La diferencia se traduce en cifras concretas. El dueño de un vehículo de gama baja —el estudio toma como referencia un Volkswagen Gol— paga 71.349 pesos anuales en Córdoba, 83.940 en Buenos Aires, 156.710 en la Ciudad de Buenos Aires y 293.790 en Río Negro. Para un auto de gama media (Fiat Cronos), las cifras escalan a 271.962, 418.751, 855.302 y 974.144 pesos, respectivamente. En el segmento de alta gama, el promedio nacional trepa a 2.344.287 pesos.

El sistema progresivo que rige en los grandes centros urbanos hace que un Audi Q2 pague una alícuota cercana al 3% mientras que un Gol abone, en promedio, el 1,54%. En las provincias con tasa fija, la lógica se invierte: un contribuyente que circula con un auto popular paga el mismo porcentaje sobre la valuación fiscal que el dueño de un vehículo de alta gama radicado en la misma jurisdicción. La equidad horizontal —que dos contribuyentes en idéntica situación paguen lo mismo— convive así con un cuestionamiento de equidad vertical respecto de quienes tienen mayor capacidad económica.

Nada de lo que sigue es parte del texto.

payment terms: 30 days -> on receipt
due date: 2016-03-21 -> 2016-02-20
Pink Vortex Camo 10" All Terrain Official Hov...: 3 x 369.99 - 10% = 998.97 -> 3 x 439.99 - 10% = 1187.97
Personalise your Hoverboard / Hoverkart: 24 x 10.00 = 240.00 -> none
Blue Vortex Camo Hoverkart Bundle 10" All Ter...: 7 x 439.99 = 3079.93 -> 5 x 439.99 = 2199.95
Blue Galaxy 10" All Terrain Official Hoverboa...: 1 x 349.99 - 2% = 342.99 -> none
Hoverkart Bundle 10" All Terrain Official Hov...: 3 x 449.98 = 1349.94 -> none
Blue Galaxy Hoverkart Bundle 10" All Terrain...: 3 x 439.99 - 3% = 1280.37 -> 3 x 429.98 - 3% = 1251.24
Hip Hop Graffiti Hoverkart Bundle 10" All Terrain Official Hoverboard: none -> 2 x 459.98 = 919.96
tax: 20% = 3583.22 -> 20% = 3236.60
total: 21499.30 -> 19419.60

Un tributo desconectado del uso de la ruta

El informe de Ineco apunta otra contradicción de fondo. El impuesto automotor se diseñó como una herramienta de recaudación local, pero su lógica está disociada del uso real de la infraestructura vial. Dos autos que recorren la misma cantidad de kilómetros pueden pagar cifras muy diferentes solo por pertenecer a segmentos distintos, advierte el documento. La conclusión es que el tributo mide capacidad contributiva atada al valor del rodado, y no el desgaste efectivo de las rutas y caminos.

En los últimos años cobraron fuerza propuestas para vincular la patente al peso del vehículo, al kilometraje recorrido o al tipo de motorización, un rediseño que requeriría un acuerdo político y técnico de envergadura entre Nación y provincias. Mientras tanto, la dispersión persiste: un mismo Volkswagen Gol cuesta más de tres veces y media en Río Negro que en Buenos Aires, una distorsión que alimenta el fenómeno de la radicación de vehículos en jurisdicciones con menor presión fiscal.

Para los contribuyentes riojanos, el debate sobre la patente se cruza con la discusión más amplia sobre la presión tributaria provincial en un contexto de caída del salario real y de transferencias automáticas en retroceso. La provincia, que ya enfrenta cuestionamientos por el costo de los servicios públicos y por la tensión con la Nación en torno a la coparticipación, mantiene un esquema impositivo automotor que iguala a todos los segmentos pero que, en la práctica, hace recaer una carga proporcionalmente mayor sobre los sectores medios y populares que circulan con autos de menor valor. Un dato adicional para la agenda fiscal que el gobierno de Ricardo Quintela deberá rediscutir en los próximos presupuestos, en una provincia donde la renovación del parque automotor depende de manera crítica del costo total de mantener el vehículo en regla.